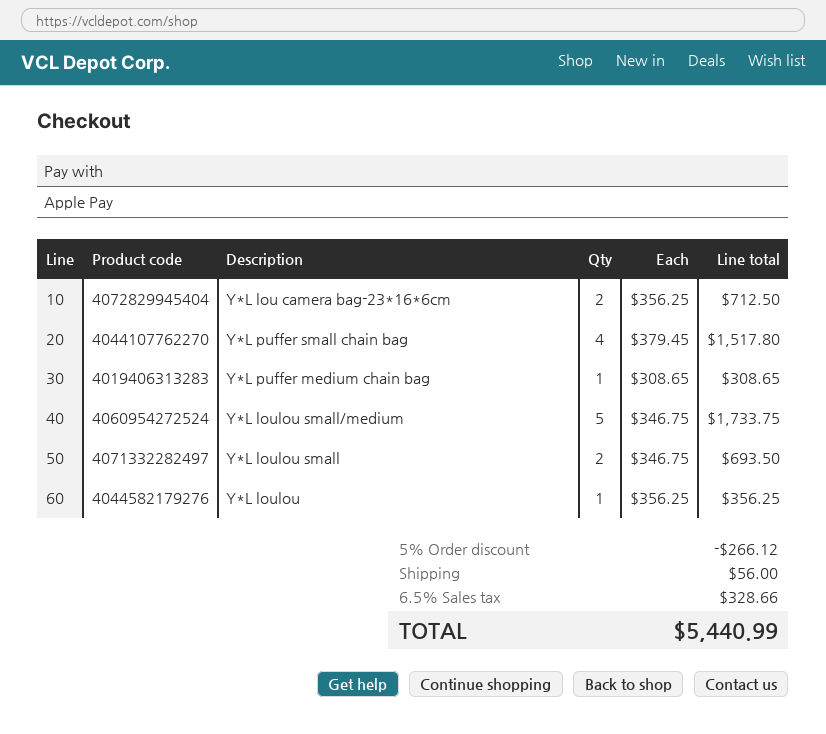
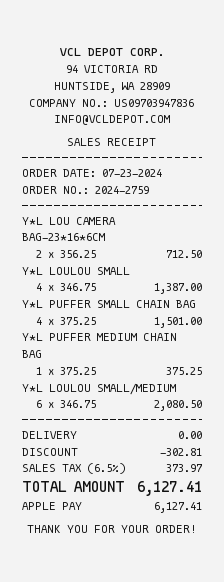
Y*L puffer small chain bag: 4 x 379.45 = 1517.80 -> 4 x 375.25 = 1501.00
Y*L puffer medium chain bag: 1 x 308.65 = 308.65 -> 1 x 375.25 = 375.25
Y*L loulou small/medium: 5 x 346.75 = 1733.75 -> 6 x 346.75 = 2080.50
Y*L loulou small: 2 x 346.75 = 693.50 -> 4 x 346.75 = 1387.00
Y*L loulou: 1 x 356.25 = 356.25 -> none
discount: 266.12 -> 302.81
shipping: 56.00 -> 0.00
tax: 6.5% = 328.66 -> 6.5% = 373.97
total: 5440.99 -> 6127.41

-------

§ Exercise
Nothing but a number should be returned: how many lines of the listing include "puffer".

§ Answer space
2